Desta forma é preciso reconhecer que existem interesses e jogos de poder na produção de conhecimento, os quais perpassam o trabalho da pesquisadora/pesquisador, e não podem ser ignoradas, mas sim localizadas e apontadas na pesquisa. Portanto, a metodologia desenvolvida para esta dissertação busca negociar com essas propostas metodológicas, selecionando métodos que melhor satisfazem a proposta deste trabalho.

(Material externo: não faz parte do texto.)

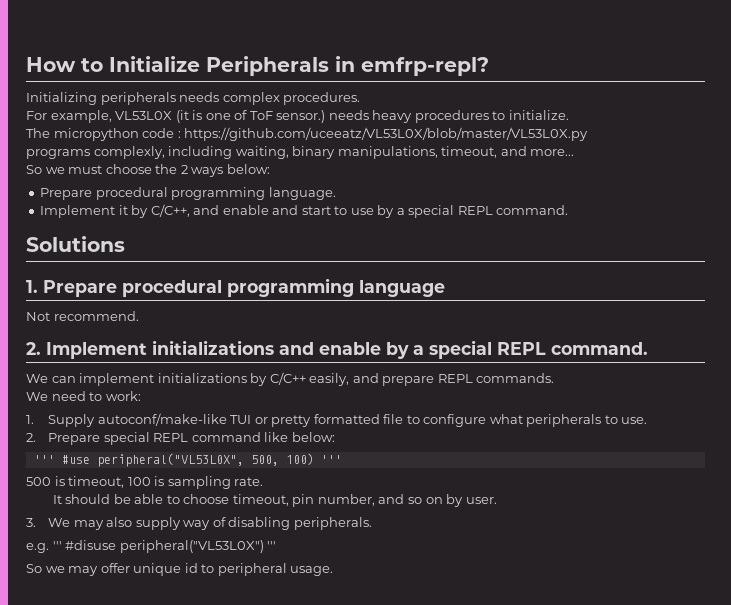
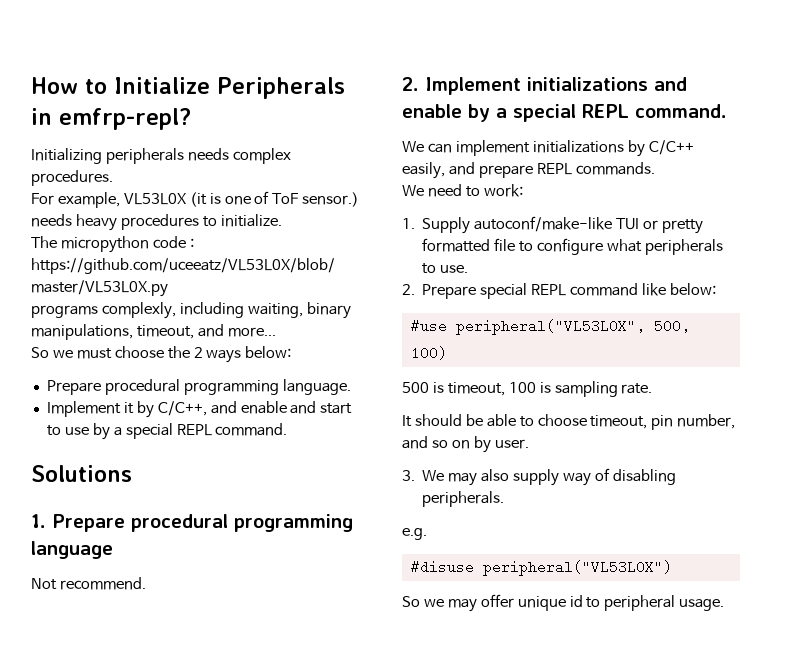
[33,455,55,464] ''' -> (716, 289) none
[320,455,342,464] ''' -> (447, 353) none
[52,541,62,550] ''' -> (427, 534) //
[267,541,277,550] ''' -> (672, 568) none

Apesar do modelo proposto por Kitchenhan e Charters (2007) ter sido utilizado como base para o planejamento da revisão sistemática, é necessário ressaltar um alinhamento com Bardzell e Bardzell (2011) na busca por um comprometimento com a metodologia. Neste sentido, o desenvolvimento da metodologia negocia entre os valores de validação com a pesquisa científico tecnológica hegemônica e o posicionamento da pesquisa frente a realidade estudada. Em adição, compreende-se que a vivência da pesquisadora ou pesquisador constitui sua forma de pensar e agir no mundo, de modo a perpassar a pesquisa. Neste sentido, não é buscada uma forma de direcionar a pesquisa para um suposto resultado “desejado”, mas compreender as limitações do método tradicional ao desconsiderar as particularidades que constituem o sujeito que pesquisa, e ressaltar as possibilidades de metodologias que consideram as subjetividades daqueles que constroem o conhecimento.